** Exercise **
From the entries below, return every line that includes the word "ordered".

** Records shown **

----

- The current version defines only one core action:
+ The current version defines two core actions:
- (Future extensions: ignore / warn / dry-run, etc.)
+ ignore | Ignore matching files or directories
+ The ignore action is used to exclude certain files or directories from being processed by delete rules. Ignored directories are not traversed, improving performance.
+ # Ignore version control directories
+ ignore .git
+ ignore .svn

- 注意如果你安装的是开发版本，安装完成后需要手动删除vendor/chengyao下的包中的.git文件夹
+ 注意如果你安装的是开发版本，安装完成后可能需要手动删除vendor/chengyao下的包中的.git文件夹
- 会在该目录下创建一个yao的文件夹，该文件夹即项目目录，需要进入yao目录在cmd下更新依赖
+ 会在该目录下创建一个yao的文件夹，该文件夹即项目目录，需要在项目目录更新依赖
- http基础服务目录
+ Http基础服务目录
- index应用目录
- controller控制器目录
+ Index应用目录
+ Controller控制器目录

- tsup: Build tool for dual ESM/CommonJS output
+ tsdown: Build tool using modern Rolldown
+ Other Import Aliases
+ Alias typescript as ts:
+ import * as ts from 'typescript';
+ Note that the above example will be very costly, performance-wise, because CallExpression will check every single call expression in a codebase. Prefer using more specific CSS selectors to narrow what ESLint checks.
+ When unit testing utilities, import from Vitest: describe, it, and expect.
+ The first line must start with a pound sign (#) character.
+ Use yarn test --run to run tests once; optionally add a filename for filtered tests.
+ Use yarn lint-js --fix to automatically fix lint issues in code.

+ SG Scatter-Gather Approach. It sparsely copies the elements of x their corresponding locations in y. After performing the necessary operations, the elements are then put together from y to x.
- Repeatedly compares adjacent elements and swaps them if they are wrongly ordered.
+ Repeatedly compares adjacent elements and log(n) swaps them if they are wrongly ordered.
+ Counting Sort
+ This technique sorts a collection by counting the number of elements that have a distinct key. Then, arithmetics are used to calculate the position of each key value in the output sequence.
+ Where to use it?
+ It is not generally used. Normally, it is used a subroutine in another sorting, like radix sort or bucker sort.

----

** Task result **
- Repeatedly compares adjacent elements and swaps them if they are wrongly ordered.
+ Repeatedly compares adjacent elements and log(n) swaps them if they are wrongly ordered.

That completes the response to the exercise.